Data provided —

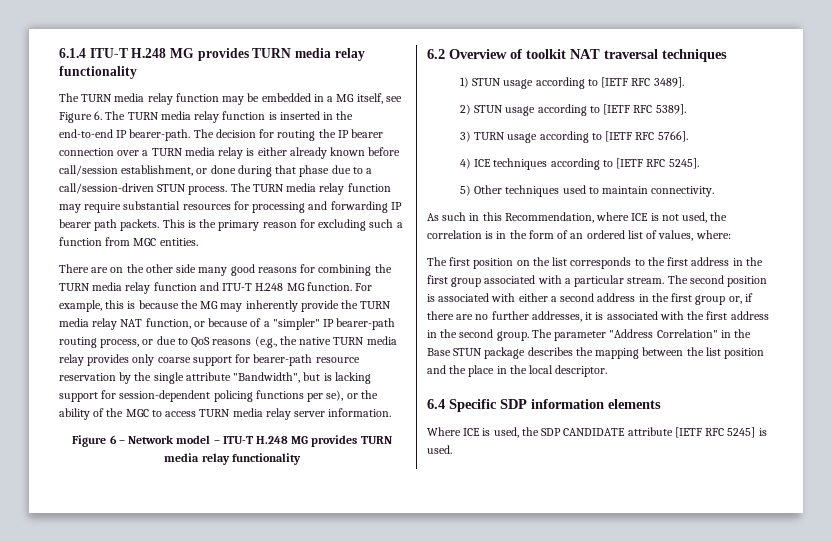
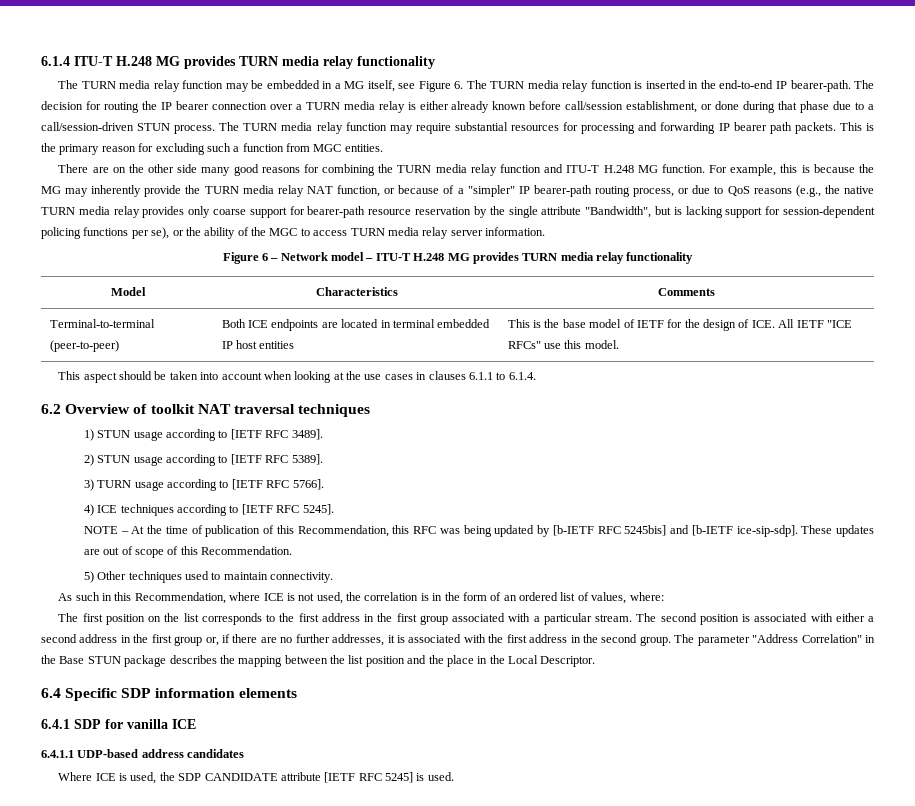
+ Model | Characteristics | Comments
+ Terminal-to-terminal (peer-to-peer) | Both ICE endpoints are located in terminal embedded IP host entities | This is the base model of IETF for the design of ICE. All IETF "ICE RFCs" use this model.
+ This aspect should be taken into account when looking at the use cases in clauses 6.1.1 to 6.1.4.
+ NOTE – At the time of publication of this Recommendation, this RFC was being updated by [b-IETF RFC 5245bis] and [b-IETF ice-sip-sdp]. These updates are out of scope of this Recommendation.
- The parameter "Address Correlation" in the Base STUN package describes the mapping between the list position and the place in the local descriptor.
+ The parameter "Address Correlation" in the Base STUN package describes the mapping between the list position and the place in the Local Descriptor.
+ 6.4.1 SDP for vanilla ICE
+ 6.4.1.1 UDP-based address candidates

Required work — Return each line of the material exactly as written; exclude the pictures.

Problem solution —
+ Model | Characteristics | Comments
+ Terminal-to-terminal (peer-to-peer) | Both ICE endpoints are located in terminal embedded IP host entities | This is the base model of IETF for the design of ICE. All IETF "ICE RFCs" use this model.
+ This aspect should be taken into account when looking at the use cases in clauses 6.1.1 to 6.1.4.
+ NOTE – At the time of publication of this Recommendation, this RFC was being updated by [b-IETF RFC 5245bis] and [b-IETF ice-sip-sdp]. These updates are out of scope of this Recommendation.
- The parameter "Address Correlation" in the Base STUN package describes the mapping between the list position and the place in the local descriptor.
+ The parameter "Address Correlation" in the Base STUN package describes the mapping between the list position and the place in the Local Descriptor.
+ 6.4.1 SDP for vanilla ICE
+ 6.4.1.1 UDP-based address candidates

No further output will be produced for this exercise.